Past the halfway point of my journey, through the industrial powerhouse of La Linea, positioned here by Franco as a counterpoint to the British occupied Gibraltar, and past Algeciras you suddenly stumble upon the magnificence of this region with Africa clearly visible across the Straits and the valleys on this side dramatically leading down towards the sea. At Tarifa the kite surfers slice up and down the surf and in their way briefly take control of the weather conditions here that have made putting to sea such a perilous ordeal for the centuries of ships and boats that have made this coast their watery grave.

Before setting off up the coast towards Cádiz, I sit above Tarifa on the westerly hills that overlook the town and eat my lunch and contemplate a memory of a summer here more than twenty years before when I was dragged into deep water by the current and came closest, in all my life, to drowning at sea. The current here is murderous and stems from the narrowness of the opening to the Mediterranean and the sheer volume of water flowing eastwards from the Atlantic ocean. It is at this point that the more saline and warmer Mediterranean water sinks to the bottom on its outflow and undercuts the cooler Atlantic water coming in. The internal and submerged tidal waves can reach one hundred metres with nothing to suggest this on the actual surface apart from a refraction pattern only seen in certain climatic conditions. Only the desperate, naive or the brave set sail across this point.

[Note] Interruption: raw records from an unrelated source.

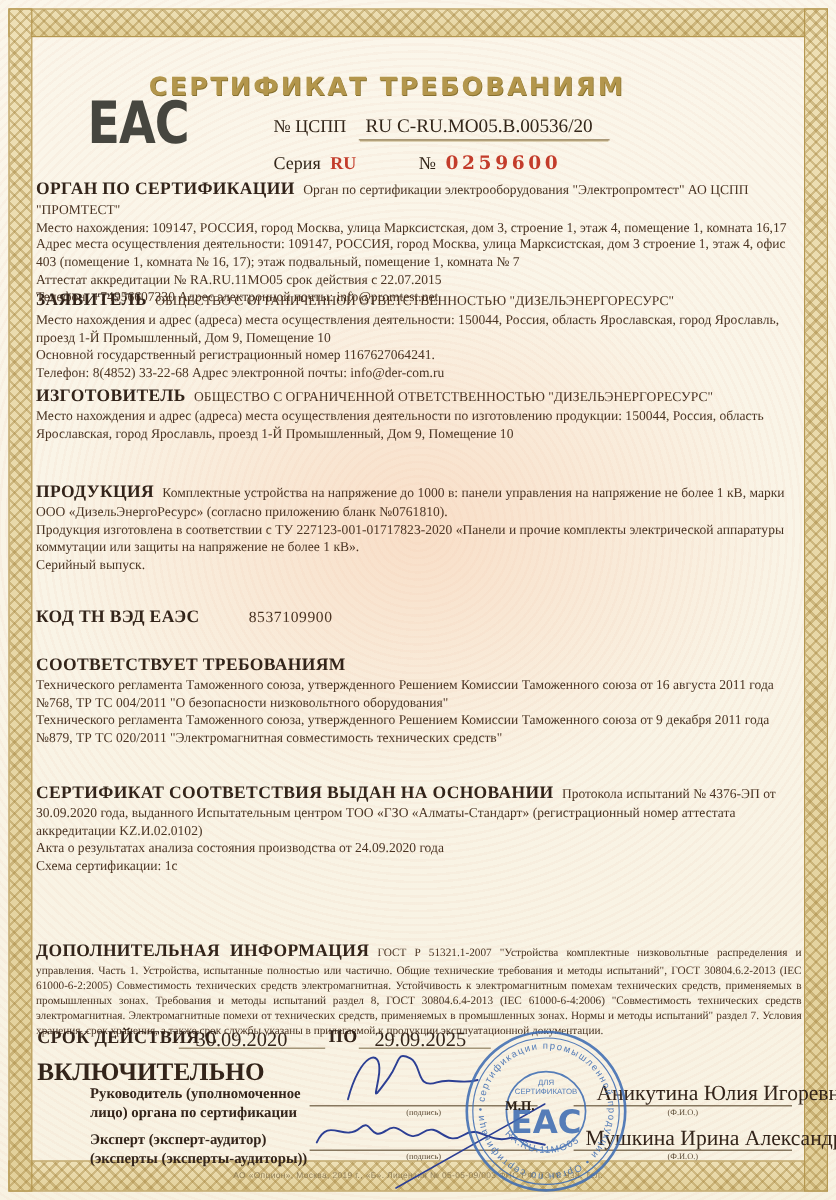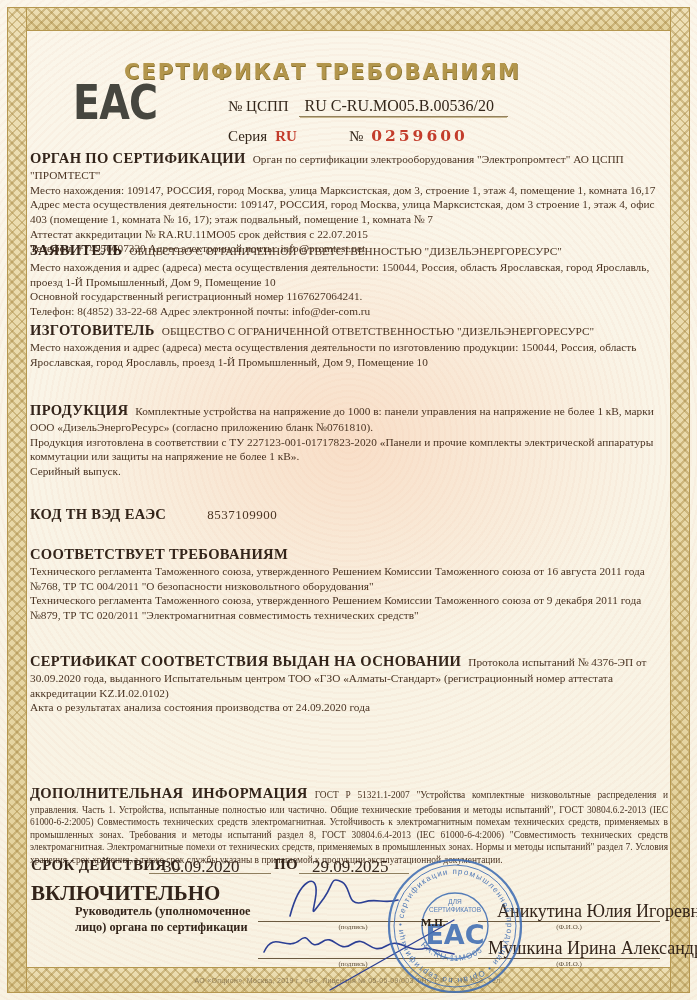"Схема сертификации: 1с" p { html: none -> <p>Схема сертификации: 1с</p> }
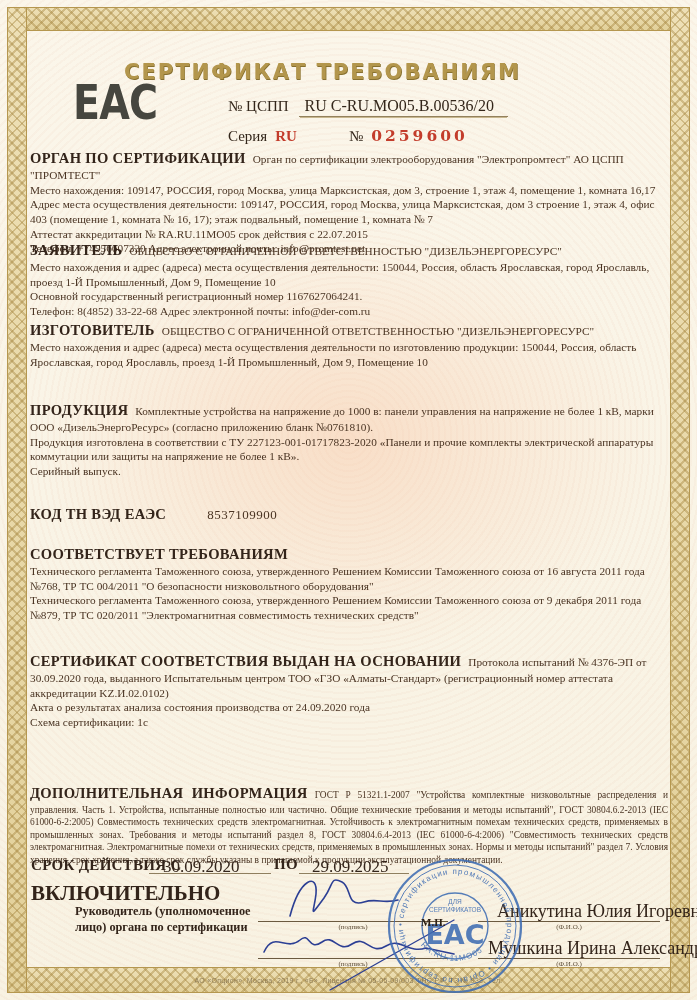"Эксперт (эксперт-аудитор)" div.sign-role { html: none -> <div> <span>Эксперт (эксперт-аудитор)</span><br> <span>(эксперты (эксперты-аудиторы))</span> </div> }
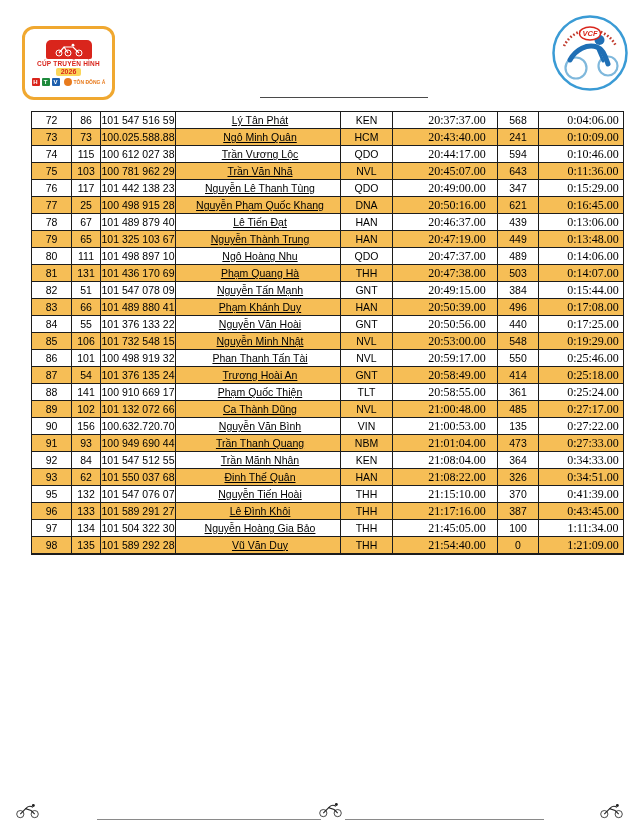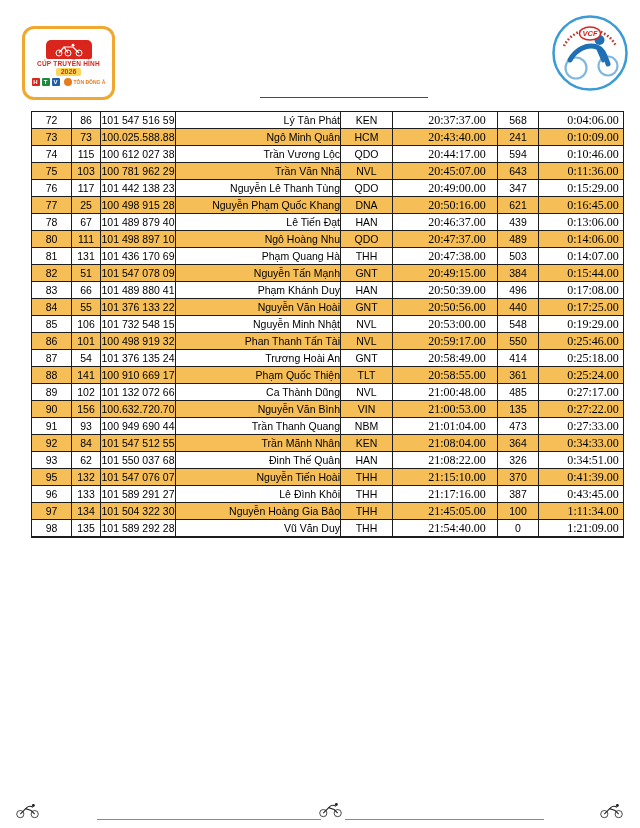"Lý Tân Phát" .results td.cell-name { text-align: right -> center; text-decoration: none -> underline }
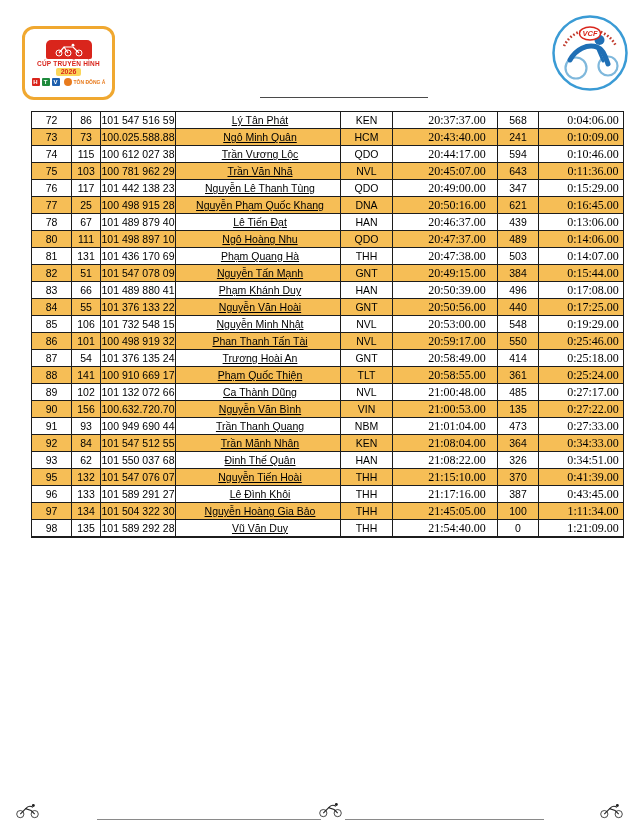"79" tr { html: none -> <tr> <td>79</td> <td>65</td> <td>101 325 103 67</td> <td>Nguyễn Thành Trung</td> <td>HAN</td> <td>20:47:19.00</td> <td>449</td> <td>0:13:48.00</td> </tr> }
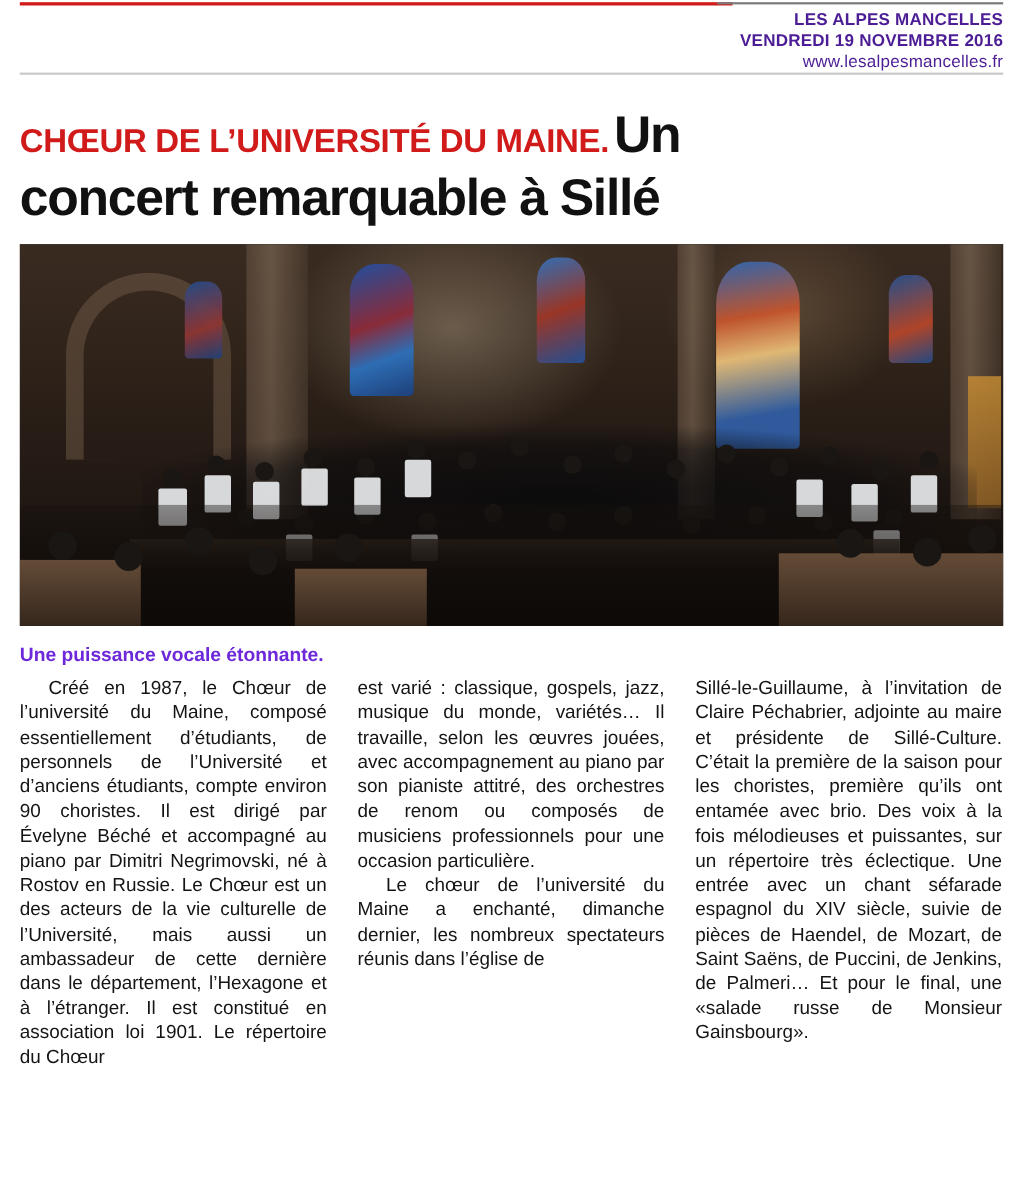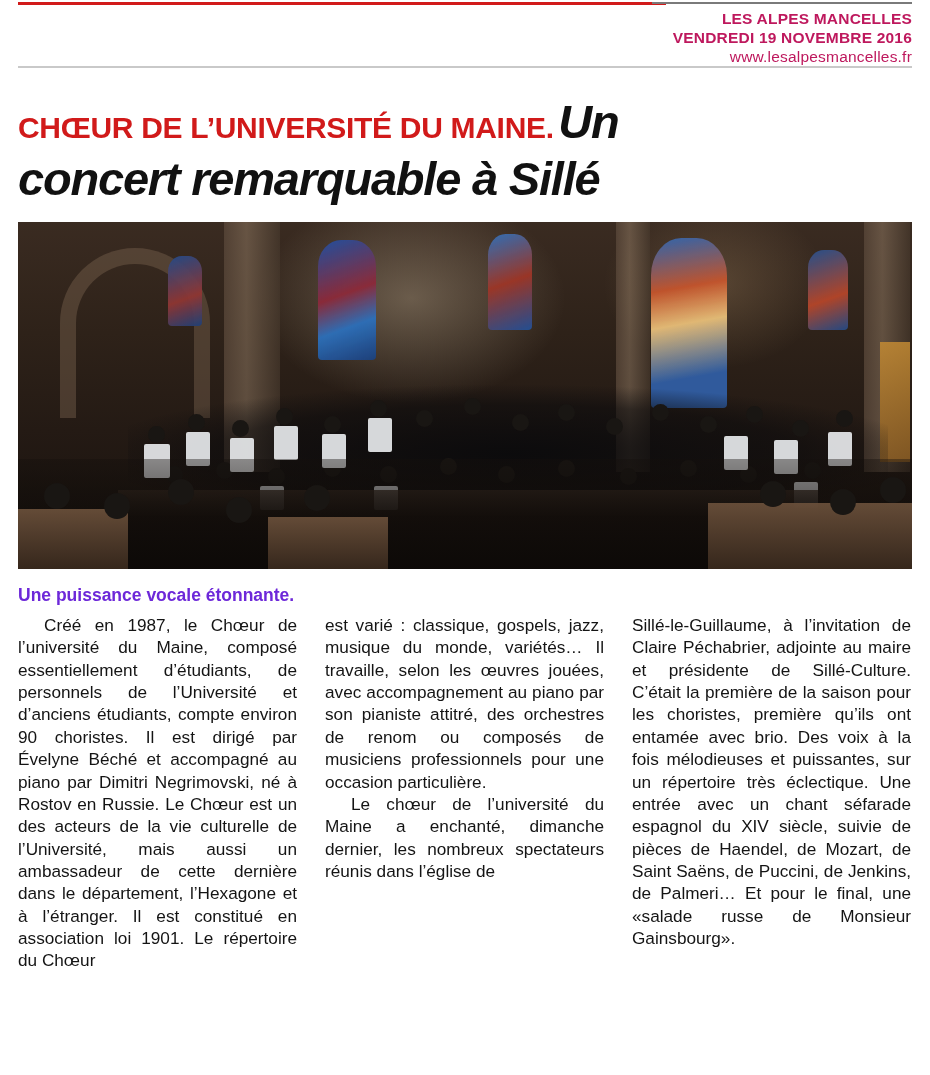"LES ALPES MANCELLES" .masthead-text { color: #be185d -> #4c1d95 }
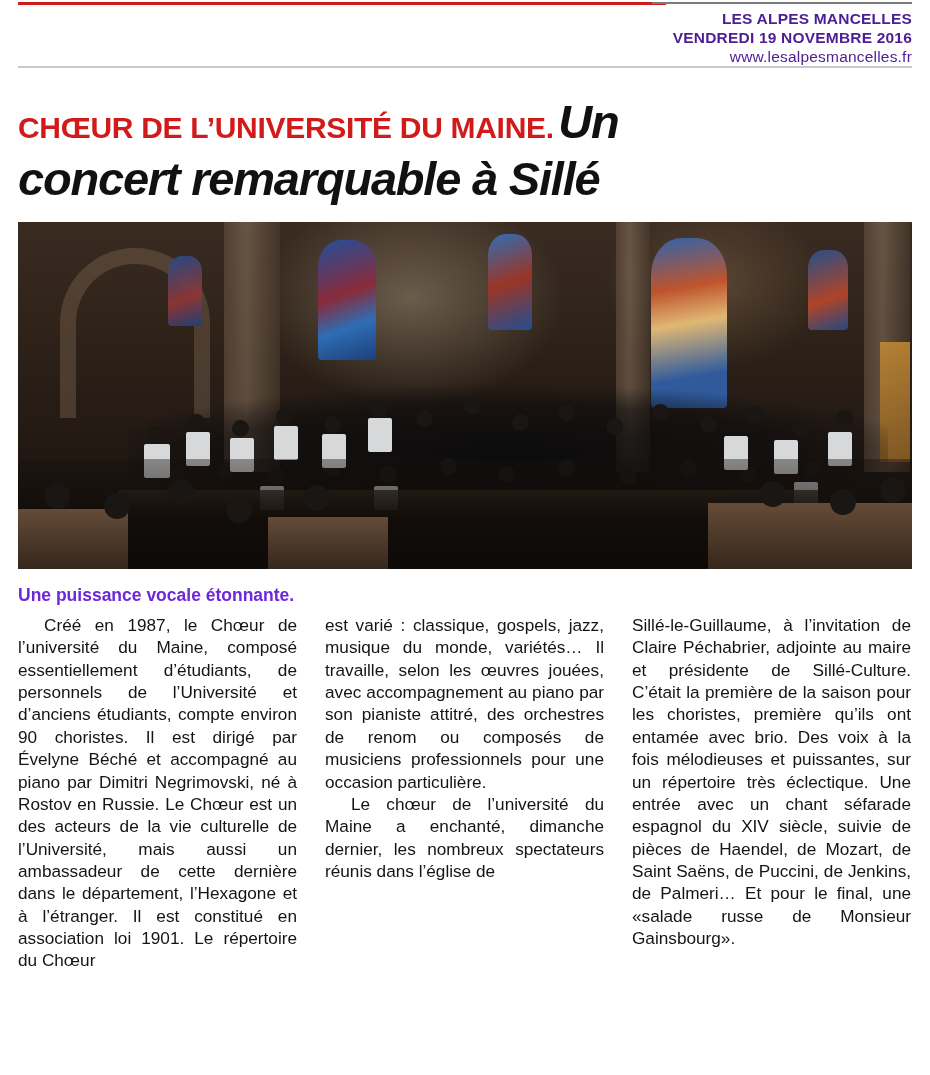"Un" .headline .main { font-style: italic -> none }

The Straits of Gibraltar, in mythological terms, originated from the violent separation of the continents by Hercules as one of his ‘twelve labours’ in expiation for the crime of infanticide. Driven mad by the Goddess Hera and resulting in the murder of his own children he was thus dispatched to complete his tasks of repentance to the absolute outer reaches of civilisation. According to Plato it is this very aperture that made possible the navigation by the barbarous citizens of Atlantis in their assault on Athens. Repelled and sent back through the Straits, they too paid for the attempted assault on the seat of civilisation by being wiped off the face of the earth and sent to the bottom of the ocean, city and all, in an enduring metaphorical warning on the price paid for the audacity of territorial penetration.